═════ Data extracts ═════

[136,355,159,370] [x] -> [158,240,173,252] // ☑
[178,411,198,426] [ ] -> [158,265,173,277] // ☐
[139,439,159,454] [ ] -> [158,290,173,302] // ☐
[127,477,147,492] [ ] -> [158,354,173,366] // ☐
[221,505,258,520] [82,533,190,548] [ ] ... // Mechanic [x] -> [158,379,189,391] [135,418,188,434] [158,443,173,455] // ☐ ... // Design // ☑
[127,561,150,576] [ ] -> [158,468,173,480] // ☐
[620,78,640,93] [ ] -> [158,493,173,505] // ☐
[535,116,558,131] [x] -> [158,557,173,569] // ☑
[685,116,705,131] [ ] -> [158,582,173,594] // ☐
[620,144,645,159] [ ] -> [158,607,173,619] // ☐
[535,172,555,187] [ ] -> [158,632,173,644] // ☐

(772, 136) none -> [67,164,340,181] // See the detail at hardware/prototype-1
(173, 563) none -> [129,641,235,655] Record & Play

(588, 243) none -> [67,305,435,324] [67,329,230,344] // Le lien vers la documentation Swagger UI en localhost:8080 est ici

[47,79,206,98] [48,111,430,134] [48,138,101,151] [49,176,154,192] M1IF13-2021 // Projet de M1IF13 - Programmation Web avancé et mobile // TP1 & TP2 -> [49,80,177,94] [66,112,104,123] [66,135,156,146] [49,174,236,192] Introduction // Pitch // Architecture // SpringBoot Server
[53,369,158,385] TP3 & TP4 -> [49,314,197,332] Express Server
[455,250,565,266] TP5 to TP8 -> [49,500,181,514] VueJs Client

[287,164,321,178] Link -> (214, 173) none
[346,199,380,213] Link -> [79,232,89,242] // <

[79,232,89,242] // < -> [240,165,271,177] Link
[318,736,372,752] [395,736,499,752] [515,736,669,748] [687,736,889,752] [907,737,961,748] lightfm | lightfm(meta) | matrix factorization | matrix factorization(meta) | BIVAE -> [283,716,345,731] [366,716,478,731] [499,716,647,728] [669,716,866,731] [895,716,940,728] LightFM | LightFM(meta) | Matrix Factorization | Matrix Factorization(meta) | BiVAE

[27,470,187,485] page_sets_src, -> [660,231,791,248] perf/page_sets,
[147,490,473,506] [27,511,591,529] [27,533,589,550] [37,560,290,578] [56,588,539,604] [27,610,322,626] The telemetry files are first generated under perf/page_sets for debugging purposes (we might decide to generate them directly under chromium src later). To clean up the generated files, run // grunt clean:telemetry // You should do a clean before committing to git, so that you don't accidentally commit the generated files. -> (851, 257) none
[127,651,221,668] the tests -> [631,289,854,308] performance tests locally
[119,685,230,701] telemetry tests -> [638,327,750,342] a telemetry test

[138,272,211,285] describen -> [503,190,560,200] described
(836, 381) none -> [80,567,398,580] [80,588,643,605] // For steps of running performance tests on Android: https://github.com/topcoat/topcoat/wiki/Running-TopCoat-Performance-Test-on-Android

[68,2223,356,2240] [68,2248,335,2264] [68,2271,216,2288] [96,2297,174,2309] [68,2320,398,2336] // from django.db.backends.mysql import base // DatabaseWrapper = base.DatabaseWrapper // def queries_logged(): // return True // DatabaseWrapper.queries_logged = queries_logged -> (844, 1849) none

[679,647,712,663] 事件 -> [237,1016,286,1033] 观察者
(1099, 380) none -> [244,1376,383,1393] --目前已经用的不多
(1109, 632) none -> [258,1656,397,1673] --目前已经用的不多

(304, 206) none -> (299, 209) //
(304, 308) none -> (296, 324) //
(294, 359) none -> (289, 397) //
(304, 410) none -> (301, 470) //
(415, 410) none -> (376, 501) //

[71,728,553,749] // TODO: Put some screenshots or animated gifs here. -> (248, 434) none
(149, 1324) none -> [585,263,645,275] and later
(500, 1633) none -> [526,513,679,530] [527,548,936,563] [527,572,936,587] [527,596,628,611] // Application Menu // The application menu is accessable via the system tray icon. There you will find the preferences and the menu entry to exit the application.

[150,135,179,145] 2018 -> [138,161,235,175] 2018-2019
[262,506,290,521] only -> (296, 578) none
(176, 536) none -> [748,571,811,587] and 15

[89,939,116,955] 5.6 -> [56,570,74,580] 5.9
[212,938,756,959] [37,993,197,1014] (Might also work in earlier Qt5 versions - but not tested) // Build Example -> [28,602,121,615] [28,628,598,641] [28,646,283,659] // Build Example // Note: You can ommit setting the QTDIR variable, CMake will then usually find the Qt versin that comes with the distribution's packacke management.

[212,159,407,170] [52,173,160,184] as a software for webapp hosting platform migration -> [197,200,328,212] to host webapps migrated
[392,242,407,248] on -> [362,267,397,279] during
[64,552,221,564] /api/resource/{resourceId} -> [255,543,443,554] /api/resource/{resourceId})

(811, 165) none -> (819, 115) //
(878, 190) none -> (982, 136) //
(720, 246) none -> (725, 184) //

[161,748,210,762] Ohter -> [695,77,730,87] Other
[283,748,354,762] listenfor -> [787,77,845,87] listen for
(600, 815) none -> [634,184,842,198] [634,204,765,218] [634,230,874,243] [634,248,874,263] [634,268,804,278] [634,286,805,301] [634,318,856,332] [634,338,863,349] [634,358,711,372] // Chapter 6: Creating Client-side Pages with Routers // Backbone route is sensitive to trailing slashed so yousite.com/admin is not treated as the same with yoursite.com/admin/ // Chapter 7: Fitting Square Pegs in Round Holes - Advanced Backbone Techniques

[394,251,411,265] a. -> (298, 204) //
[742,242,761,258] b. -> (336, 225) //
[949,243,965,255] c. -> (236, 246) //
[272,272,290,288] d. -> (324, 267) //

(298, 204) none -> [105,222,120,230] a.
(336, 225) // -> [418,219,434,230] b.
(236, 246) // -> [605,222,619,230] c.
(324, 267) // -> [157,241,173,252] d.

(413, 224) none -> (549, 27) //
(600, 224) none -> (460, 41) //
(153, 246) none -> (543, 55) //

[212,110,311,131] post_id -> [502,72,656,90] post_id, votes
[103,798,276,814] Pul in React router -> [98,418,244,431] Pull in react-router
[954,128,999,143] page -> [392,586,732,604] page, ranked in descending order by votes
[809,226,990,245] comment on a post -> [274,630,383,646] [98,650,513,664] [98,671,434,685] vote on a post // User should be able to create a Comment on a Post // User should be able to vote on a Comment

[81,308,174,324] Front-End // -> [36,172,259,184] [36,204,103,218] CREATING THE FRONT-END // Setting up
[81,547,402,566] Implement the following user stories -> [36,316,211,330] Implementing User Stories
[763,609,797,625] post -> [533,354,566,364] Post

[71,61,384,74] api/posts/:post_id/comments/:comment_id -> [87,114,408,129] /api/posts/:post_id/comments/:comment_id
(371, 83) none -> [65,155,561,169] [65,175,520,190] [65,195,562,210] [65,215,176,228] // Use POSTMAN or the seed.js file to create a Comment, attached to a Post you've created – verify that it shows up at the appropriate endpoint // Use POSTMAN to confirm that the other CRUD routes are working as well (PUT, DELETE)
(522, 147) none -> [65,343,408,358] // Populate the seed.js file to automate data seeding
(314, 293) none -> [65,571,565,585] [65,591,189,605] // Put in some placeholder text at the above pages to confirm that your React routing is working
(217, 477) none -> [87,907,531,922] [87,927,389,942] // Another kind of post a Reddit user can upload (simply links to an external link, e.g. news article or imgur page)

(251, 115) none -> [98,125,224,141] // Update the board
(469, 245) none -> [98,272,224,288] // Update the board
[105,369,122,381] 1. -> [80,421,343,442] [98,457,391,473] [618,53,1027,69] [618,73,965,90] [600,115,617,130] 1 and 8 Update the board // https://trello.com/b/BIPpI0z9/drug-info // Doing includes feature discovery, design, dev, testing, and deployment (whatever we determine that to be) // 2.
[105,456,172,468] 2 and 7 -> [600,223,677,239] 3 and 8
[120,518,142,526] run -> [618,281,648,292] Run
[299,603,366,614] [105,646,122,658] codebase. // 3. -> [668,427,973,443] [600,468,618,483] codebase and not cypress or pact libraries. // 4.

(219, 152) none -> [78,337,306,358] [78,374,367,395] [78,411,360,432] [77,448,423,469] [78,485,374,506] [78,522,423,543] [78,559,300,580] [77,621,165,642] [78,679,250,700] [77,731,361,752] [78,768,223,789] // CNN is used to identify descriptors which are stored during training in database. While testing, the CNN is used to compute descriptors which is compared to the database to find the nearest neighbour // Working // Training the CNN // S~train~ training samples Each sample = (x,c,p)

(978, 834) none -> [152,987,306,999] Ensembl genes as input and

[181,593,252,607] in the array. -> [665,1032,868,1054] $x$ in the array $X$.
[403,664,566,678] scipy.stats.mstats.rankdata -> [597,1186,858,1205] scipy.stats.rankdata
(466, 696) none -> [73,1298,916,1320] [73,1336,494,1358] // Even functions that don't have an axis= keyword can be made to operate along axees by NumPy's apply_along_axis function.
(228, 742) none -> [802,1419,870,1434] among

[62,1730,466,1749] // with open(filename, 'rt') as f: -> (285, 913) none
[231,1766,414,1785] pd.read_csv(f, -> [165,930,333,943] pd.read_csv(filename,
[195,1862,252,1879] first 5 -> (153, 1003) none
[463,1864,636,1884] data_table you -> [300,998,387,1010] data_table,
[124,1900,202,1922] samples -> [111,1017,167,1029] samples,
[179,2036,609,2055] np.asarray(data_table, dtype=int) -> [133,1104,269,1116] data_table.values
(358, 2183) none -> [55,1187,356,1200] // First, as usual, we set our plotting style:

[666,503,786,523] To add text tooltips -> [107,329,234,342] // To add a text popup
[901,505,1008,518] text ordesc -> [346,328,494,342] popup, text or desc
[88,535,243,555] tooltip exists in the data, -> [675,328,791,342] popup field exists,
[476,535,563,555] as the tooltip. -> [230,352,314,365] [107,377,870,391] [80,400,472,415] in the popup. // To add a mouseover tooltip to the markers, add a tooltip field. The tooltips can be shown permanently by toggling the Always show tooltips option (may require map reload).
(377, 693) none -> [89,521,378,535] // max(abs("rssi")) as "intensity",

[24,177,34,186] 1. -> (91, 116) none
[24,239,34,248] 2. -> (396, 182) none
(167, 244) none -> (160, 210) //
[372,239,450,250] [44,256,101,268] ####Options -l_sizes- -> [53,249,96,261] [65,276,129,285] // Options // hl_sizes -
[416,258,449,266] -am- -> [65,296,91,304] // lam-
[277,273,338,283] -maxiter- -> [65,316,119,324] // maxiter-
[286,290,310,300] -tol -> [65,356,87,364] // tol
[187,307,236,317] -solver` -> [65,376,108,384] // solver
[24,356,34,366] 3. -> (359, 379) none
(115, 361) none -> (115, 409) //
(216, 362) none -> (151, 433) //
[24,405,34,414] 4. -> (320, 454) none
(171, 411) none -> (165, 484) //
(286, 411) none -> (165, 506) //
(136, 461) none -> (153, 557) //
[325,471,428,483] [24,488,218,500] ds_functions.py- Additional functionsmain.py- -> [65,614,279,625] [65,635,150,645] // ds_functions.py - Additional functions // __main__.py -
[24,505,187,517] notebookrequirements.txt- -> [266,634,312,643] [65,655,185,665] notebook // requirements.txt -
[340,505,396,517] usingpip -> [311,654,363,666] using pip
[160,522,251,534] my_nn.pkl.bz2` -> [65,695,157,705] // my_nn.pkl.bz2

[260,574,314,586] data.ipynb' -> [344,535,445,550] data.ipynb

═════

* How to complete this task
Reproduce only what lies between the start of the listing above and the end of the line containing "(173, 563) none", keeping every line exact.

* Problem solution
[136,355,159,370] [x] -> [158,240,173,252] // ☑
[178,411,198,426] [ ] -> [158,265,173,277] // ☐
[139,439,159,454] [ ] -> [158,290,173,302] // ☐
[127,477,147,492] [ ] -> [158,354,173,366] // ☐
[221,505,258,520] [82,533,190,548] [ ] ... // Mechanic [x] -> [158,379,189,391] [135,418,188,434] [158,443,173,455] // ☐ ... // Design // ☑
[127,561,150,576] [ ] -> [158,468,173,480] // ☐
[620,78,640,93] [ ] -> [158,493,173,505] // ☐
[535,116,558,131] [x] -> [158,557,173,569] // ☑
[685,116,705,131] [ ] -> [158,582,173,594] // ☐
[620,144,645,159] [ ] -> [158,607,173,619] // ☐
[535,172,555,187] [ ] -> [158,632,173,644] // ☐

(772, 136) none -> [67,164,340,181] // See the detail at hardware/prototype-1
(173, 563) none -> [129,641,235,655] Record & Play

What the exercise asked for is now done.